ENTRIES SUPPLIED –
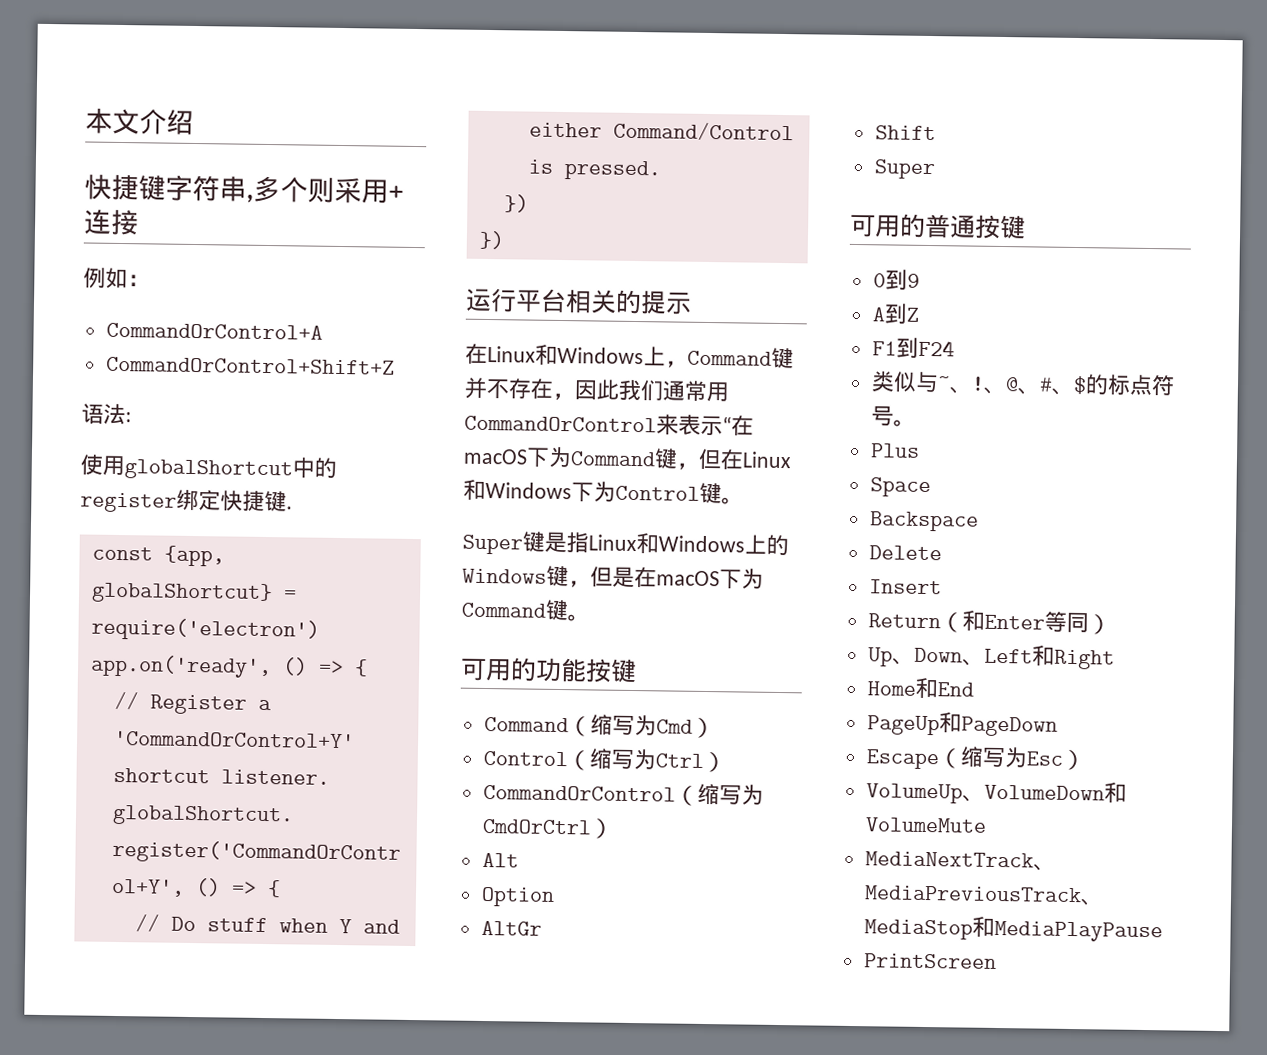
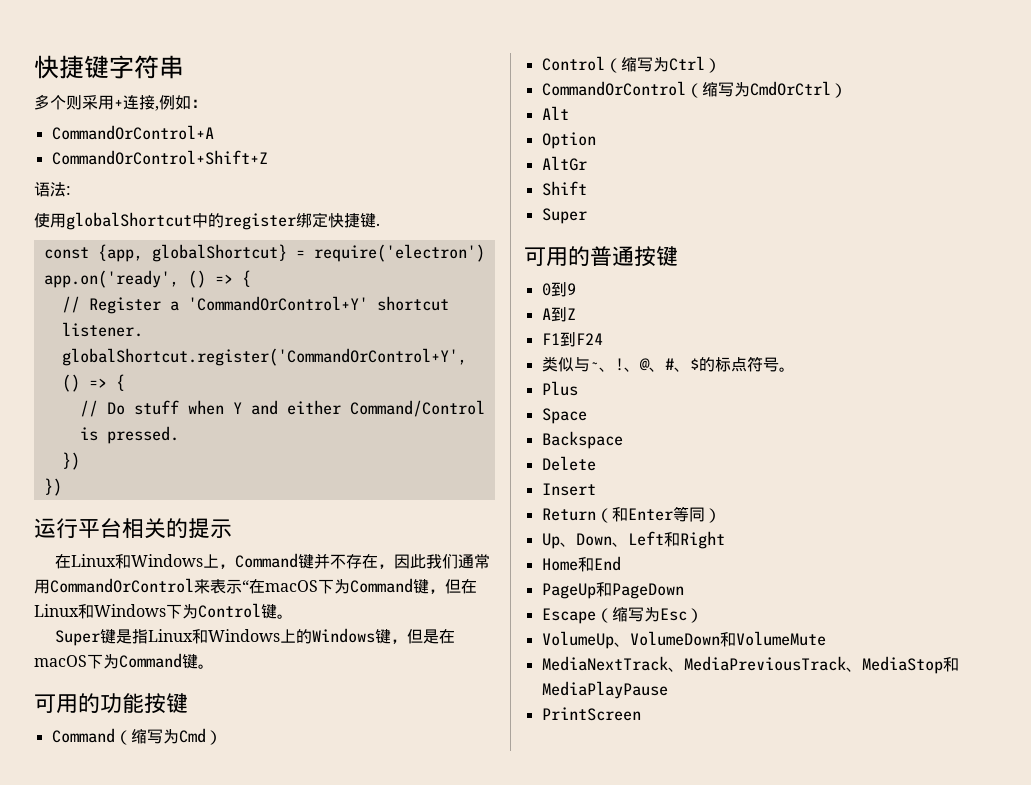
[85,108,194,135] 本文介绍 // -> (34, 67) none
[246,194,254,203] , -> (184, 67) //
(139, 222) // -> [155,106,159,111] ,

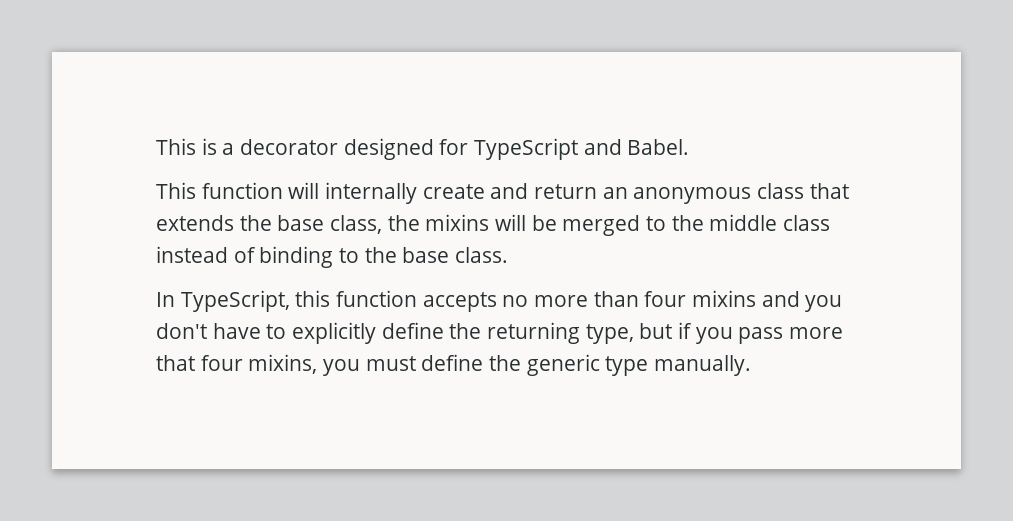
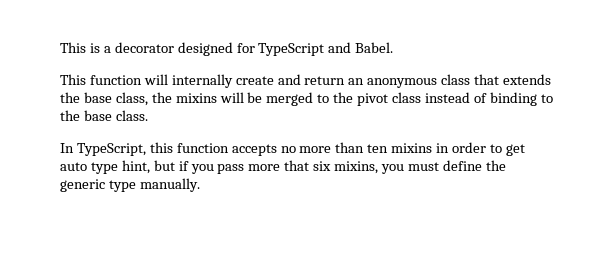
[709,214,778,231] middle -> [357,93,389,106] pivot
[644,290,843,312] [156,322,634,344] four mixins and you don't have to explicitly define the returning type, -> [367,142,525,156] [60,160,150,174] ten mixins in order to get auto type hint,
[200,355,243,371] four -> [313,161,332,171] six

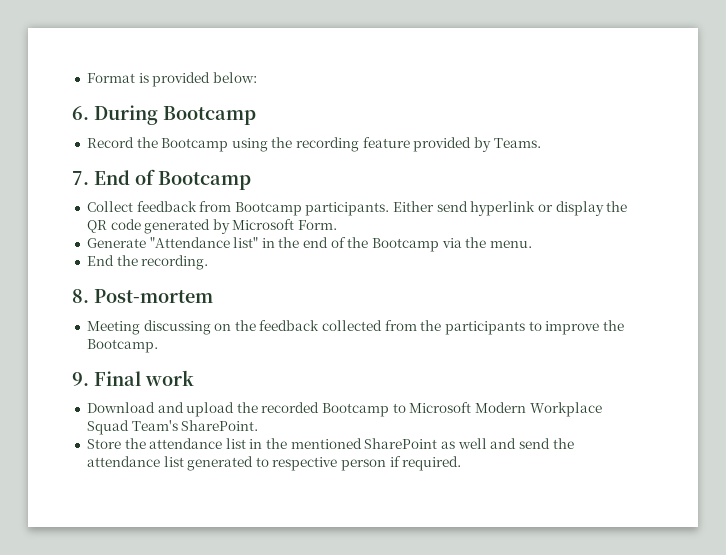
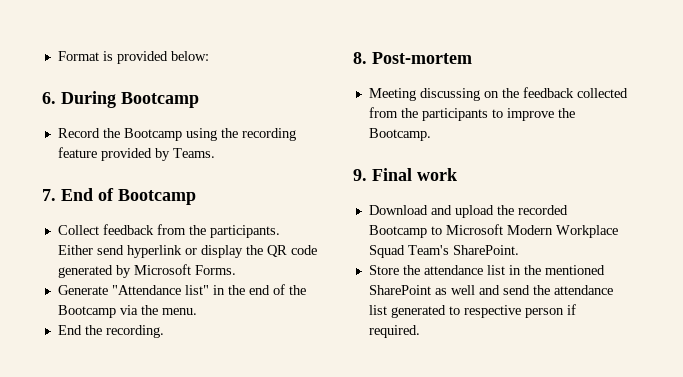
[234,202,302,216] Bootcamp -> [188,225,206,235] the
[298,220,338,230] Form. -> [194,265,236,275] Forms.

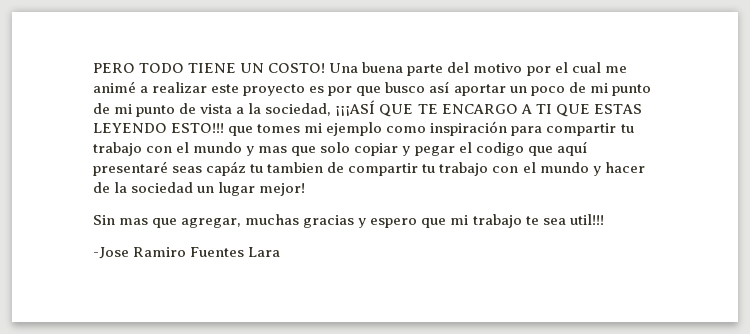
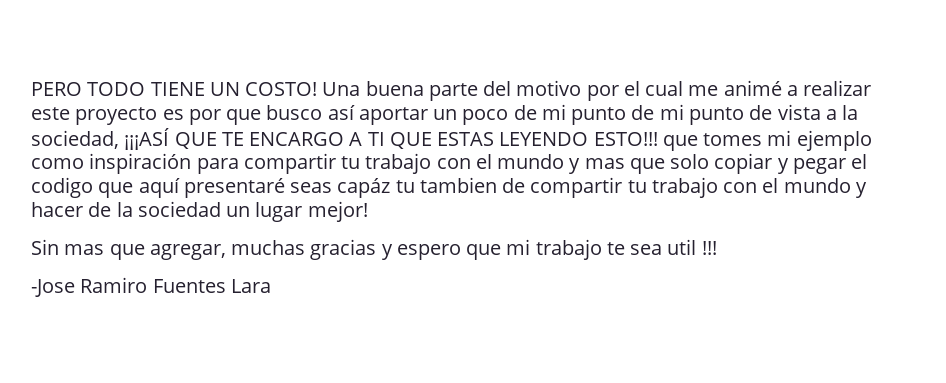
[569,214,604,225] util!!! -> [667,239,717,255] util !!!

ABOUT THIS EXERCISE – Output the line containing "[644,290,843,312] [156,322,634,344] four" along with every line after it to the end of the material, exactly as written, but without pictures.

FINISHED EXERCISE –
[644,290,843,312] [156,322,634,344] four mixins and you don't have to explicitly define the returning type, -> [367,142,525,156] [60,160,150,174] ten mixins in order to get auto type hint,
[200,355,243,371] four -> [313,161,332,171] six

[234,202,302,216] Bootcamp -> [188,225,206,235] the
[298,220,338,230] Form. -> [194,265,236,275] Forms.

[569,214,604,225] util!!! -> [667,239,717,255] util !!!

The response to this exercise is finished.